Zwei Tage verstrichen. Sie nahm weder Speise noch Trank zu sich, und bloß die Energie eines an Mühseligkeiten und Entbehrungen aller Art, gewöhnten Körpers vermochte sie am Leben zu erhalten. Die Angst, die ihre Seele beherrschte, machte sie unempfindlich gegen körperliche Schwäche.

Am dritten Tage nach dem Weggang ihres Sohnes saß sie, nach Art der Frauen im Hochland, wenn sie körperliche oder seelische Pein leiden, hin- und herrückend auf ihrer Türschwelle, als sich der seltene Umstand ereignete, daß ein Wanderer auf der Straße oberhalb der Hütte in Sicht kam.

Das war zu damaliger Zeit kein häufiges Ereignis.

Elspat warf bloß einen schnellen Blick auf ihn, und sie erkannte, daß es Hamish nicht sein könne, denn der Wanderer führte ein Pferd am Zügel, von dem er abgesprungen war, um es den steilen Hang herunterzuführen.

Da es Hamish nicht war, kümmerte sich Elspat nicht weiter um den Reitersmann.
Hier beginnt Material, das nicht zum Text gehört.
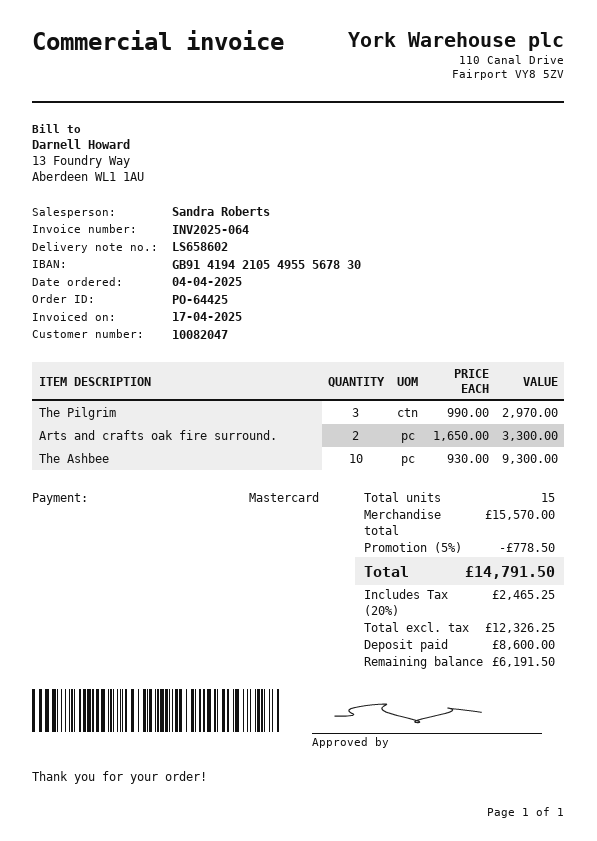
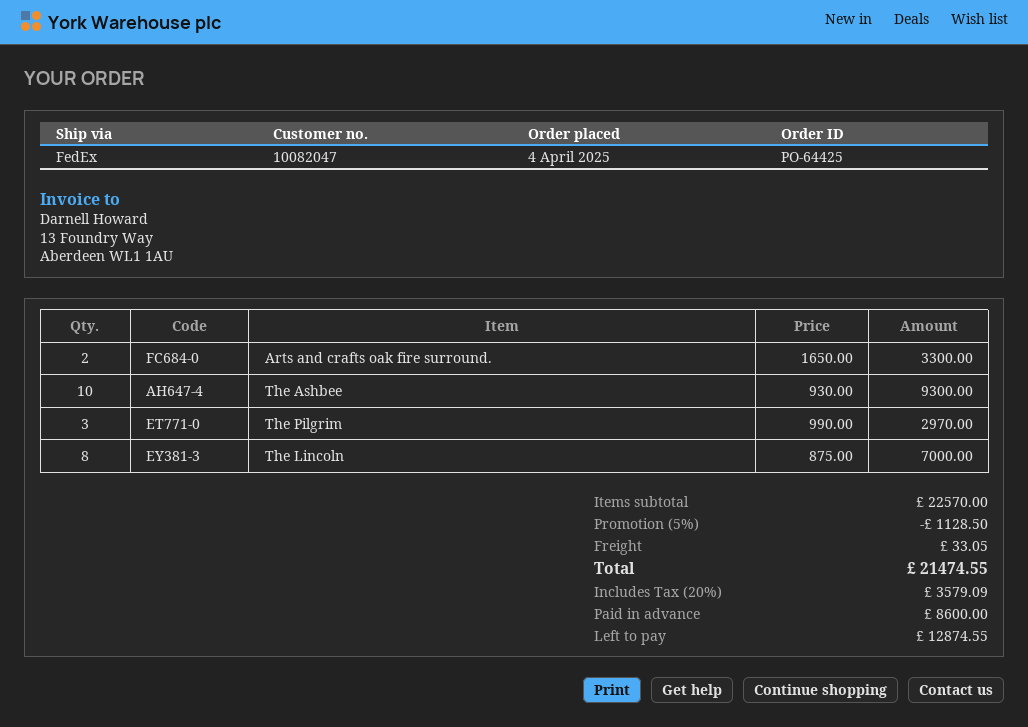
The Lincoln: none -> 8 x 875.00 = 7000.00
subtotal: 15570.00 -> 22570.00
discount: 5% = 778.50 -> 5% = 1128.50
shipping: none -> 33.05
tax: 20% = 2465.25 -> 20% = 3579.09
total: 14791.50 -> 21474.55
balance: 6191.50 -> 12874.55

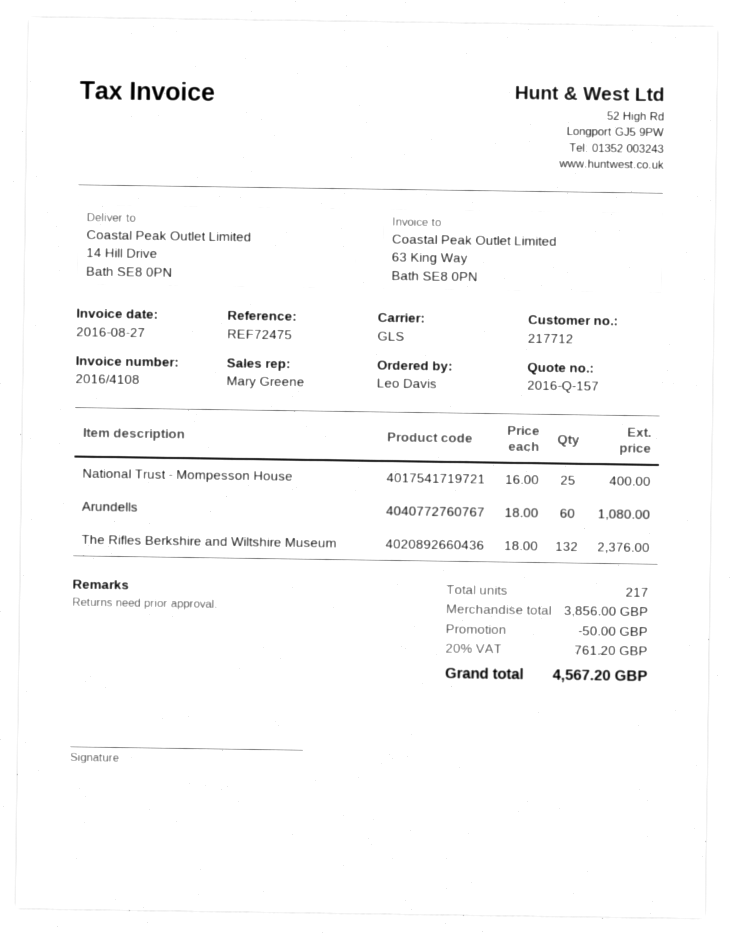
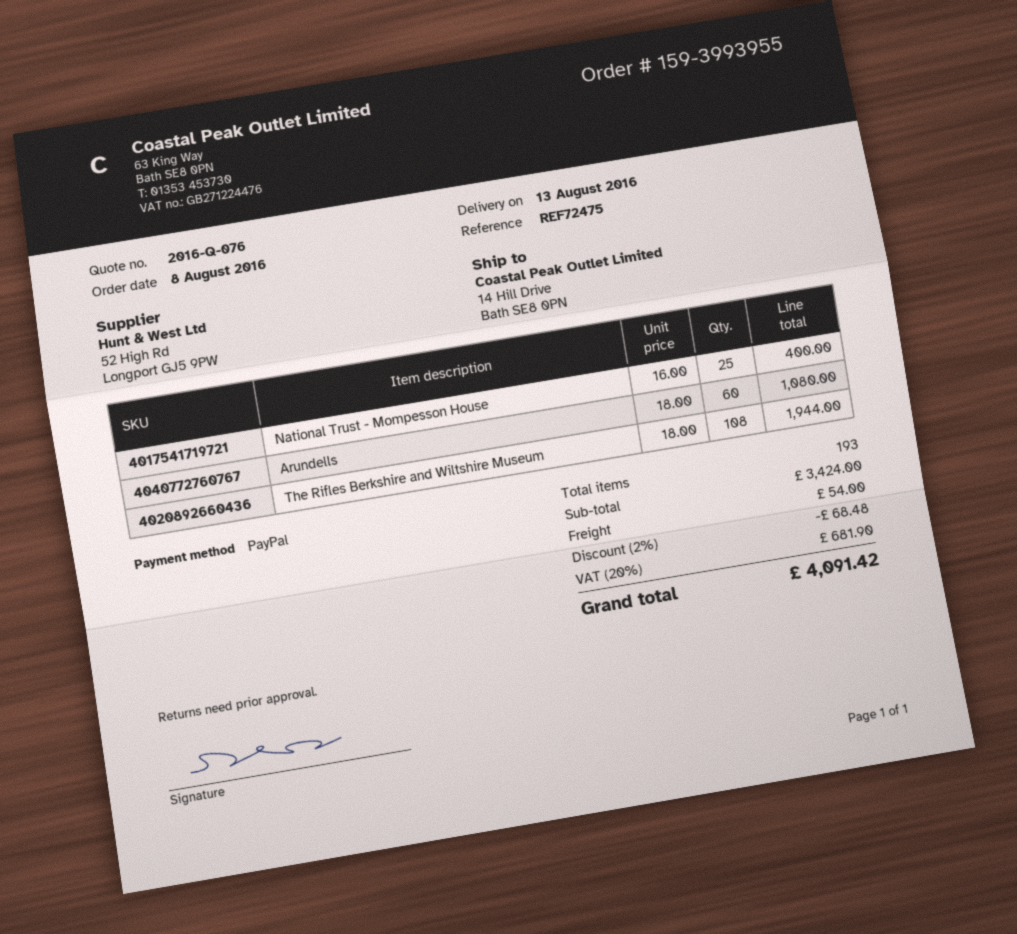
quote number: 2016-Q-157 -> 2016-Q-076
The Rifles Berkshire and Wiltshire Museum: 132 x 18.00 = 2376.00 -> 108 x 18.00 = 1944.00
total quantity: 217 -> 193
subtotal: 3856.00 -> 3424.00
discount: 50.00 -> 68.48
shipping: none -> 54.00
tax: 20% = 761.20 -> 20% = 681.90
total: 4567.20 -> 4091.42

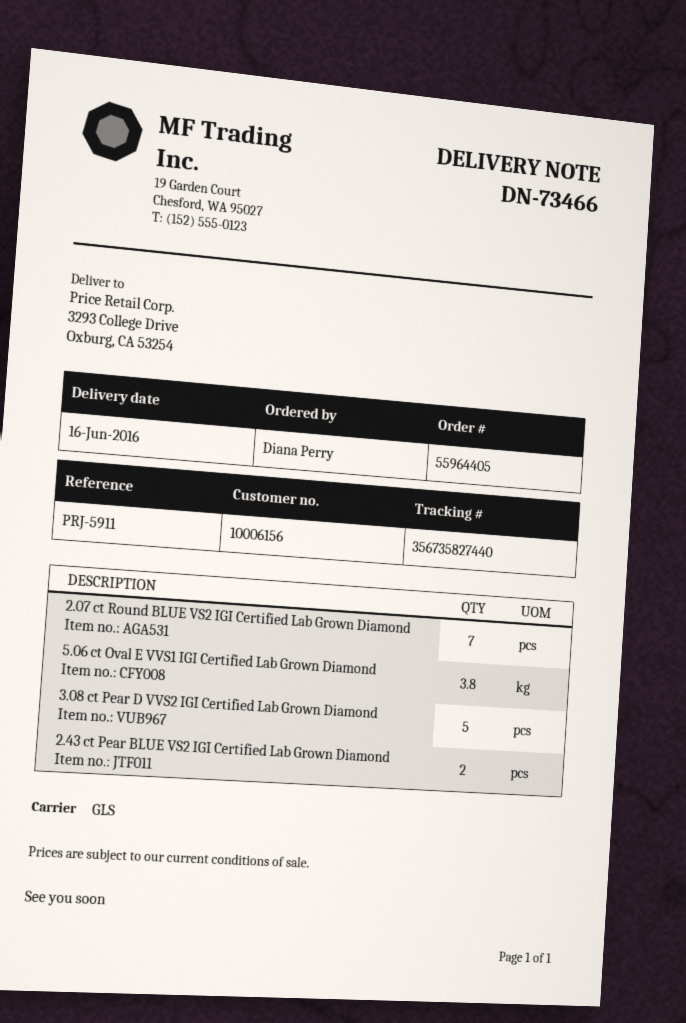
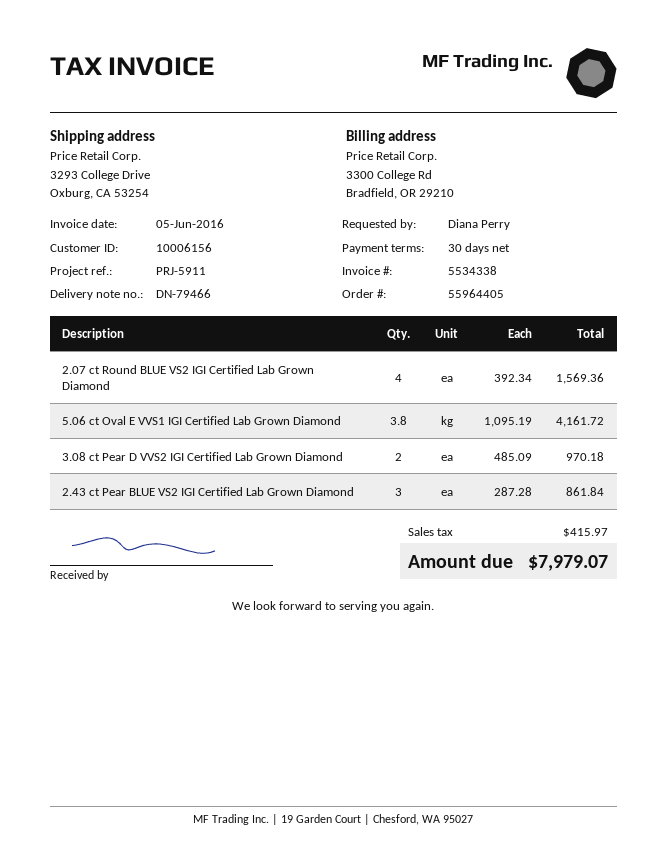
delivery note number: DN-73466 -> DN-79466
2.07 ct Round BLUE VS2 IGI Certified Lab Grown Diamond: 7 -> 4
3.08 ct Pear D VVS2 IGI Certified Lab Grown Diamond: 5 -> 2
2.43 ct Pear BLUE VS2 IGI Certified Lab Grown Diamond: 2 -> 3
Für andere Menschen besaß sie kein Interesse. Es hätte ihr nicht gelohnt, noch einen zweiten Blick auf ihn zu heften.

Der Fremde aber blieb, als er den beschwerlichen Weg zurückgelegt hatte, vor der Hütte stehen.

»Gott segne Euch, Elspat Mac Tavish!«

Elspat sah den Mann an, der das Wort in ihrer Muttersprache an sie richtete. Ihr Gesicht zeigte den unzufriedenen Ausdruck einer Person, die sich in ihrem Gedankengange gestört sieht.

Der Reitersmann indessen fuhr in seiner Rede fort:

»Elspat Mac Tavish! Ich bringe Euch Kunde von Eurem Sohne Hamish.«

Durch diese Worte gewann die Gestalt des Fremden, bisher für sie ein Gegenstand höchster Gleichgültigkeit, eine Ehrwürdigkeit, als sei es ein Bote vom Himmel, herab zu ihr gestiegen, um ihr Entscheid zu bringen über Leben und Tod. Sie fuhr von ihrem Sitze auf, preßte die Hände auf die Brust, bedeckte ihr Gesicht mit den Händen, hob die Hände zum Himmel auf, heftete die Äugen auf Gesicht und Gestalt des Fremden, schritt auf ihn zu und harrte schweigend der Worte, die er ihr sagen würde, denn ihre stammelnde Zunge war außerstande, die Frage, die ihr auf den Lippen lag, in Redeform zu fügen.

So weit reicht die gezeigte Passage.